Arizona Real Estate-Scottsdale and more

Wednesday, May 23, 2007

Builders offering trades on resale homes

The article, Builders move homes by taking trade-ins, from the Arizona Republic, reports that builders frustrated by customers canceling deals are coming up with aggressive ways to keep them. Some are offering trade-in programs, while others are giving sales guarantees on existing homes. It's a switch from their traditional role in the house deal: building and then selling them. Now, builders are taking a more active role in clearing the way for buyers to purchase their homes. The new programs are driven by a drop in new-home orders and soaring cancellation rates that have left many builders with an excess of unsold homes. Cancellations shot from 1 percent in January 2005, the midst of the housing boom, to nearly 29 percent in March, according to Hanley Wood Market Intelligence, a real estate and new-home construction consulting firm in California. Although some companies are seeing an improvement over last year, cancellations were still running high the first quarter of 2007. At Scottsdale-based Meritage Homes, cancellations stood at 28 percent. At KB Home, it was 31 percent. Pulte Homes lost 25 percent of the sales to cancellations in its Southwest division, which includes Arizona. Valley housing analyst RL Brown said a 15 percent rate is an acceptable industry standard.
http://www.azcentral.com/business/articles/0523tradein0517.html

Thursday, May 17, 2007

Realistic prices help ailing home market

Realistic prices help ailing home market


Buyers and sellers; A gradual meeting of the minds
The difference between what homeowners are listing their houses for and what buyers are willing to pay is narrowing. It’s a new sign the Valley’s housing market is stabilizing.

Here’s your sign……..

Indicators that will signal a housing-market rebound:

· The gap between sales prices and listing prices will shrink
· Home listings will steadily start to fall each month until they are down by at least 20 percent.
· The time it takes homes to sell will drop from the current three-month average to a more normal two-month time frame.
· The number of monthly home sales climbs back to levels from 2003 before the market frenzy.
· Home prices go back to increasing 5 to 7 percent a year as they did before 2004.

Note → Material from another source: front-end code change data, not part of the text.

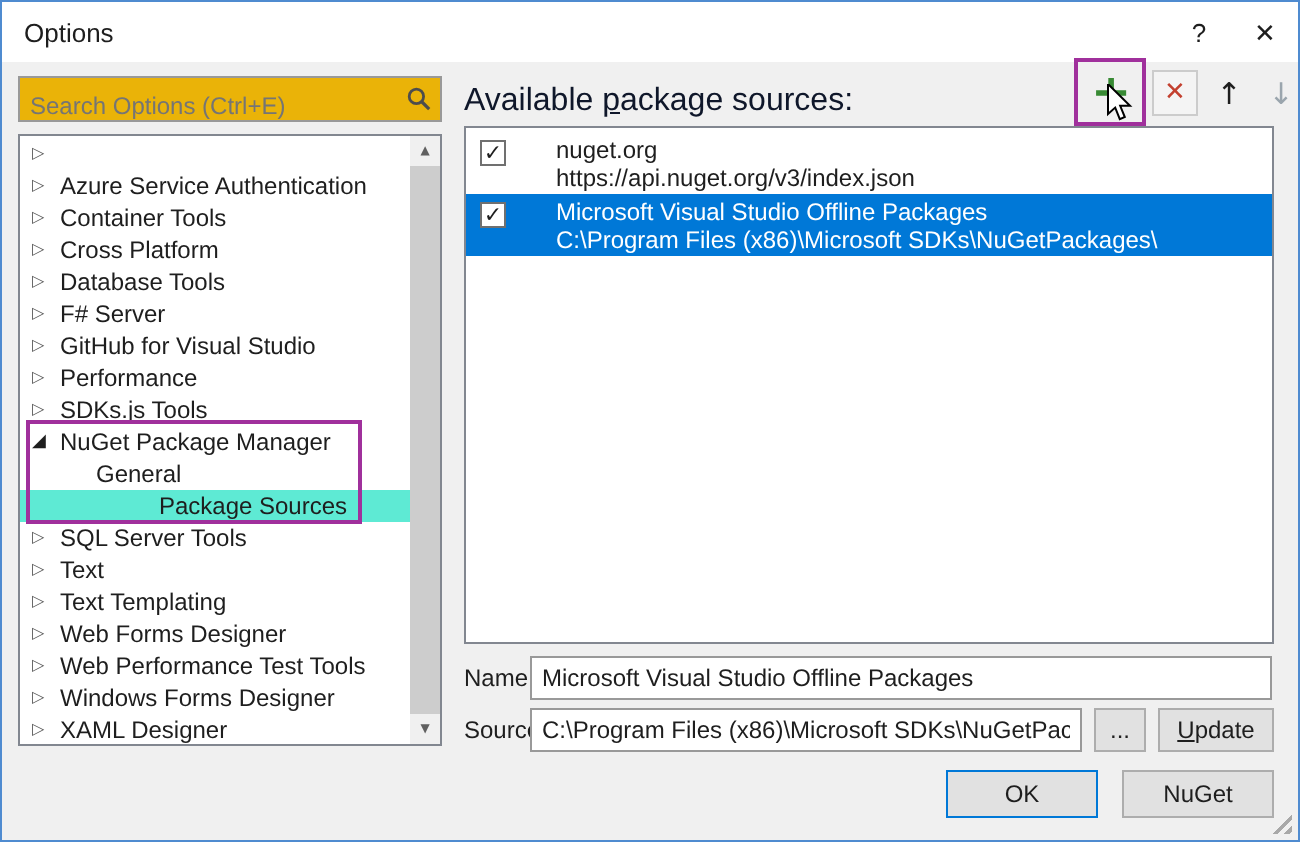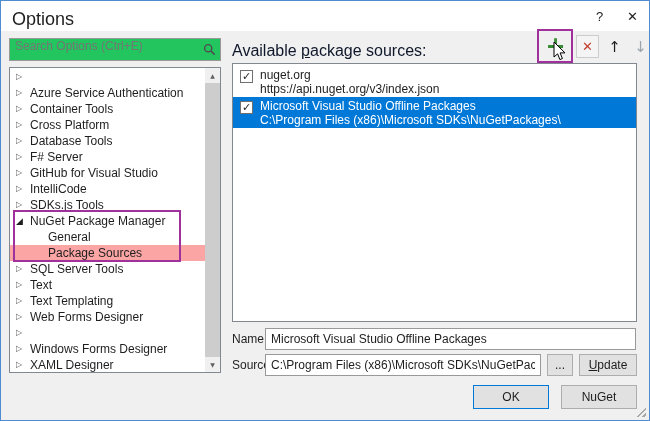"Options" .title { font-size: 18px -> 13px }
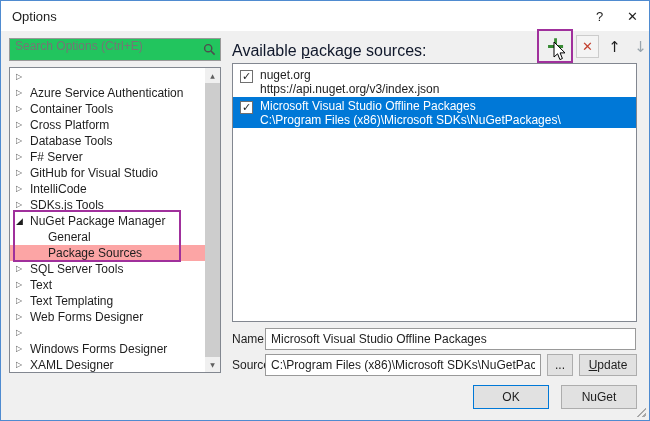"Search Options (Ctrl+E)" .search-box { align-items: flex-start -> flex-end; background: #22c55e -> #eab308 }
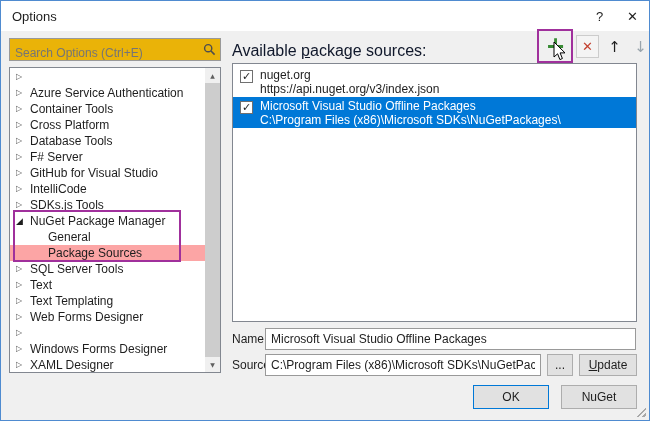"nuget.org" .src-text { margin-left: 7px -> 25px }
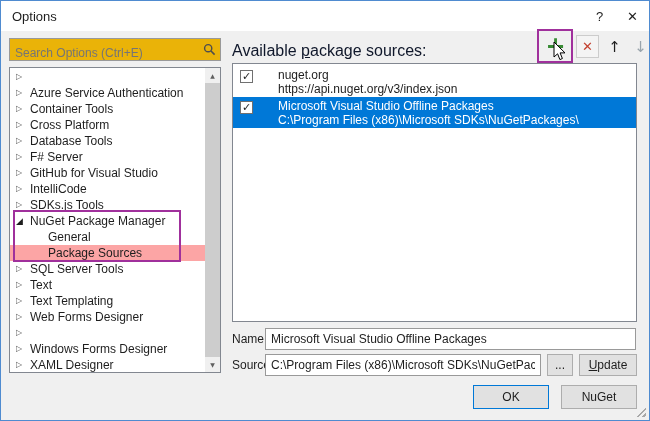"IntelliCode" span.tree-label { text: IntelliCode -> Performance }
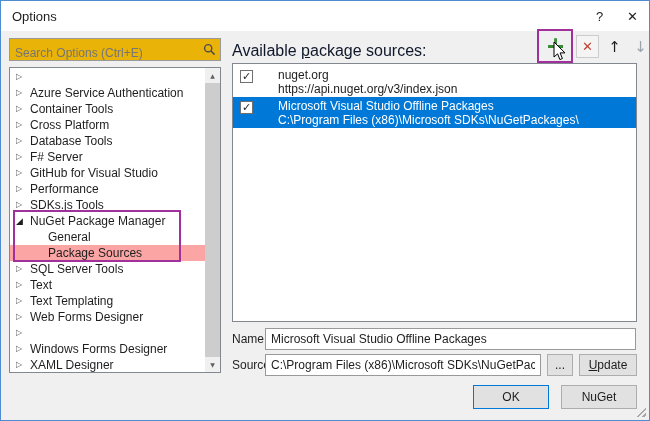"Package Sources" .tree-row.selected { background: #fca5a5 -> #5eead4; justify-content: none -> center }
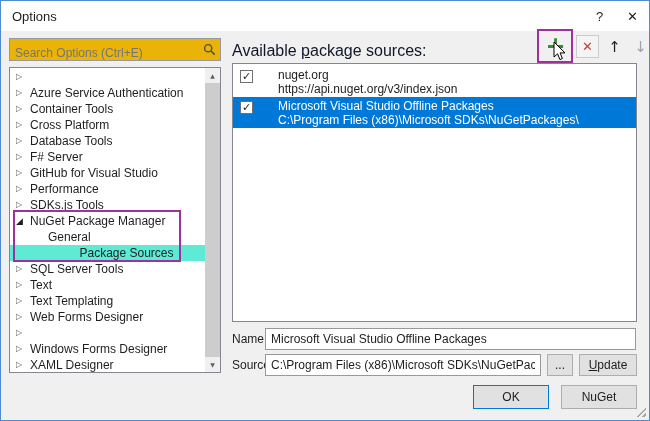"Web Performance Test Tools" span.tree-label { html: none -> <span>Web Performance Test Tools</span> }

“Both buyers and sellers are readjusting their expectations,” said University of Arizona economist Marshall Vest. “Buyers are coming back into the market with reasonable offers. More homeowners are pricing their homes to sell.”
Vest analyzed data from the Arizona Regional Multiple Listing service and found that the spread between what Valley home prices sold for in March and what they were listed for is the narrowest it has been since mid-2004. The gap hit a high in mid-2005.